= Surgically facilitated orthodontic therapy =

Surgically facilitated orthodontic therapy (SFOT) is a group of orthodontic procedures; they can be broadly divided into two main categories.

==Types==
The less invasive type uses alveolar corticotomies and is aimed at augmenting the alveolar bone deficiencies and shortening the orthodontic treatment time. Such procedures may also be referred to as accelerated osteogenic orthodontics (AOO), periodontally accelerated osteogenic orthodontics (PAOO), corticotomy-assisted orthodontic treatment (CAOT), selective alveolar decortication (SAD), or corticotomy-facilitated orthodontics (CFO) a.k.a. speedy orthodontics. Various techniques have been introduced, but they mainly involve creating corticotomies in the alveolar bone, creating a Regional Acceleratory Phenomenon (RAP) that leads to increased bone turnover, decreased mineral content of the alveolar bone, and thus faster tooth movement and bone remodeling.

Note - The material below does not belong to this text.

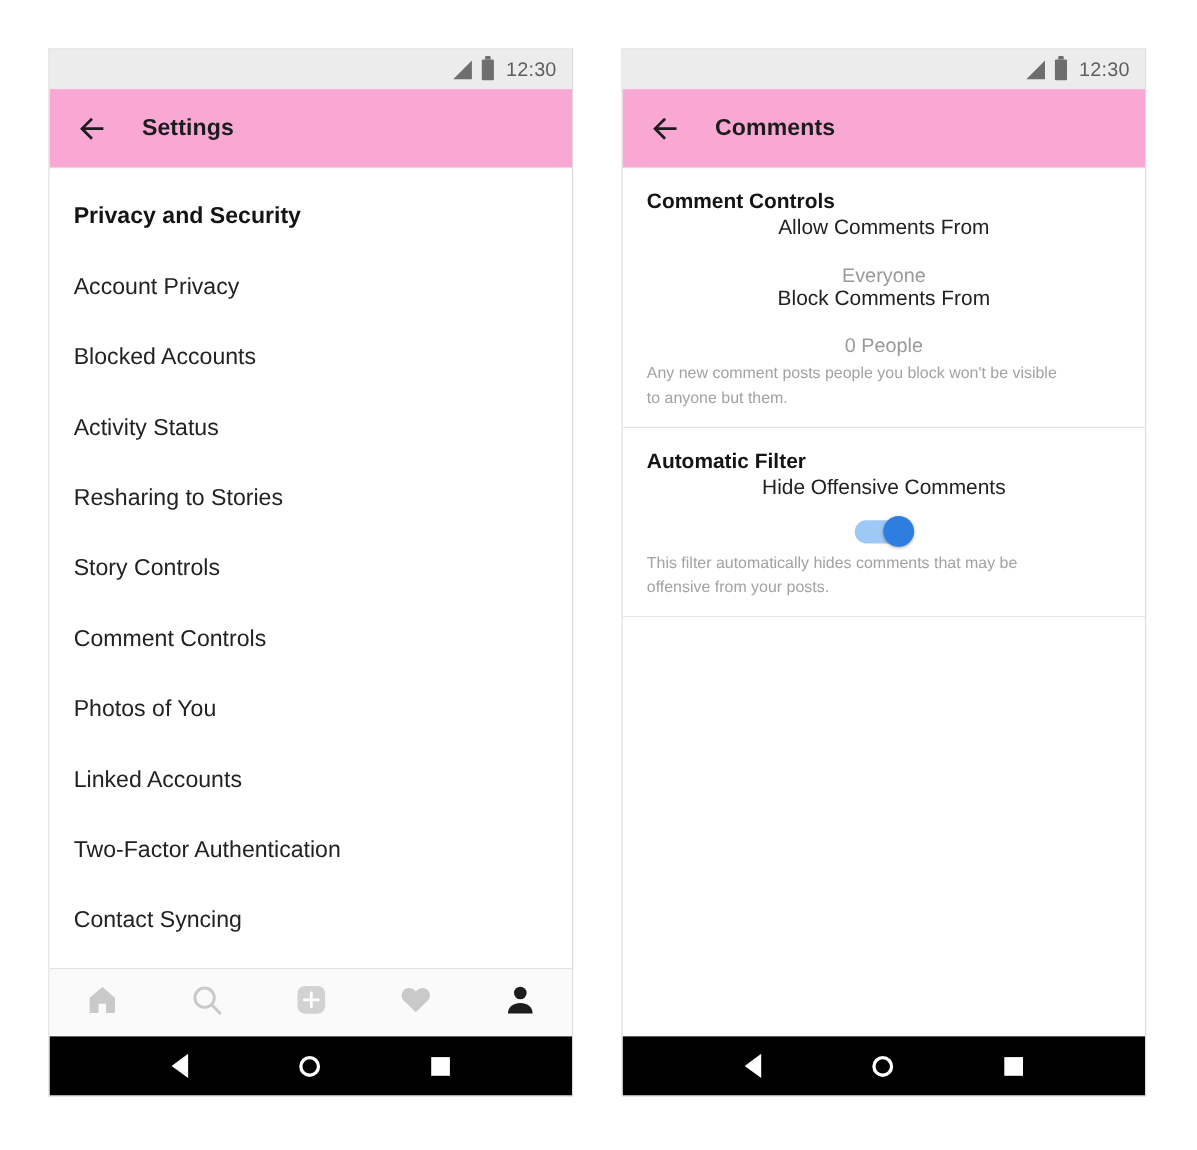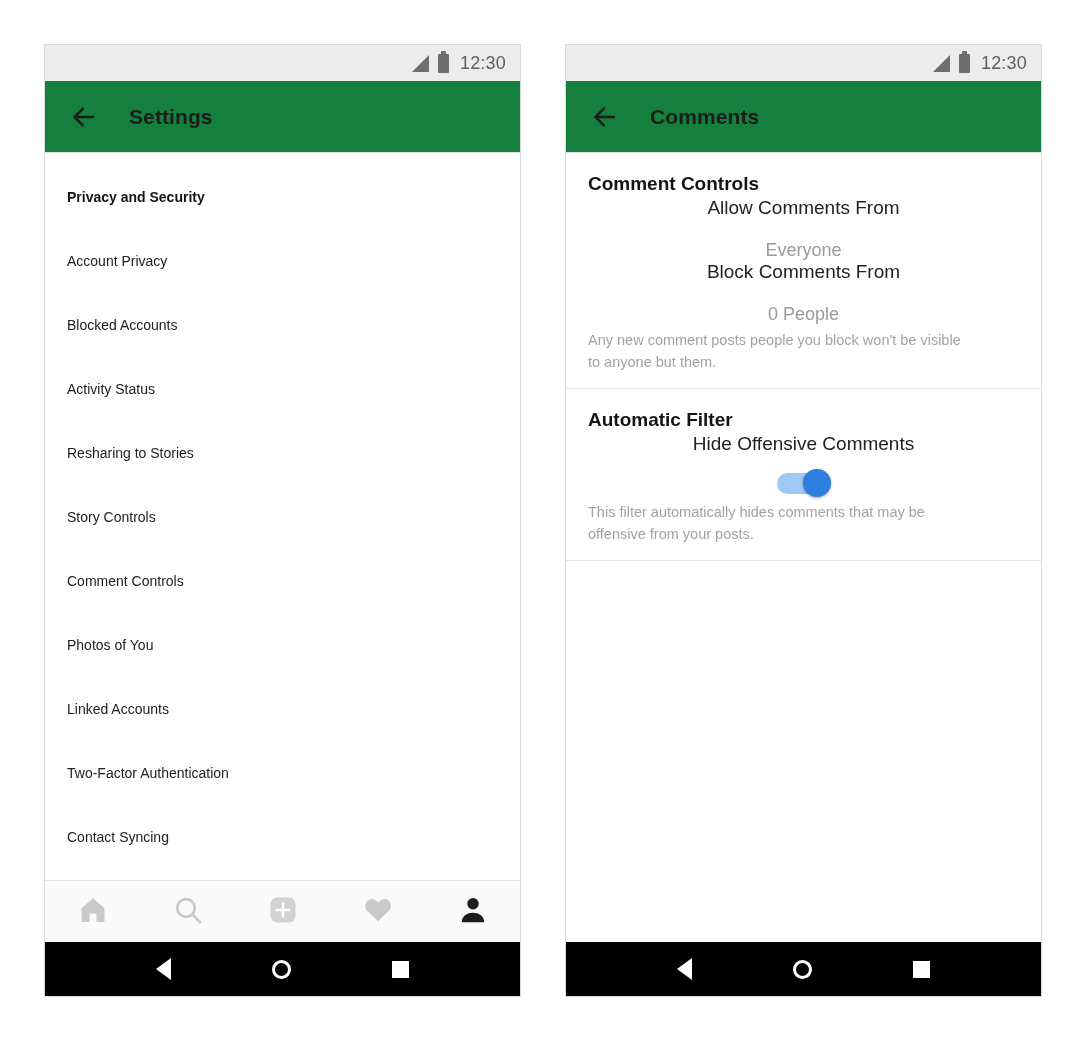"Settings" .appbar { background: #15803d -> #f9a8d4 }
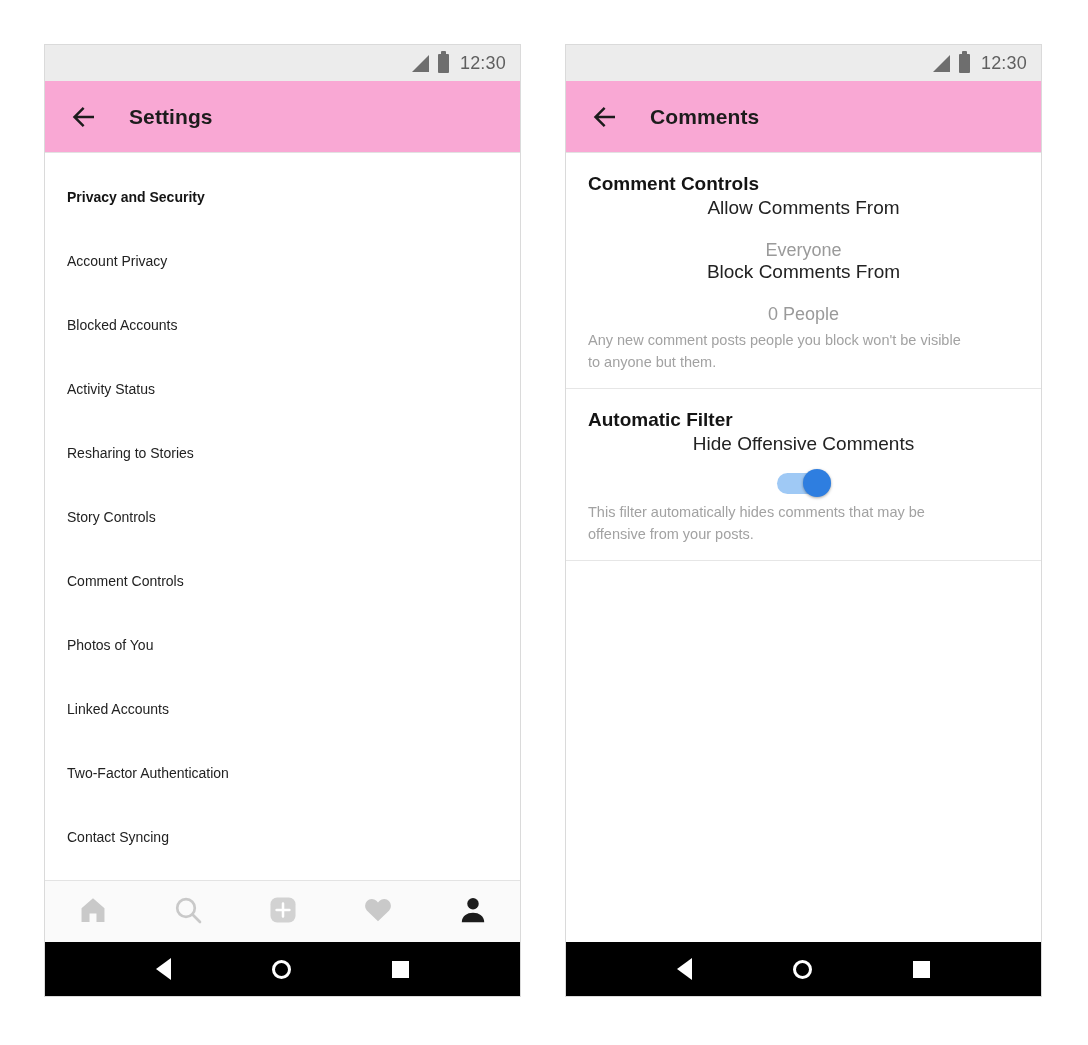"Privacy and Security" .settings-item { font-size: 14px -> 21px }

These techniques also underlie PAOO, where simultaneous bone augmentation with particulate bone graft (allgraft/xenograft) and collagen membrane were added in order to correct a deficient alveolar bone (dehiscences and fenestrations) that is often associated with gingival recessions. Various flap design modifications have been suggested, including the full-thickness mucoperiosteal flap reflection or the VISTA approach. In certain circumstances, modifications to the procedure using piezosurgical devices or without any flap elevation have been attempted.

The second category uses the principles of osteodistraction and osteotomies to facilitate correction of often severe malocclusions, such as rapid maxillary expansion to correct a narrow maxilla or closure of large clefts in cleft palate patients.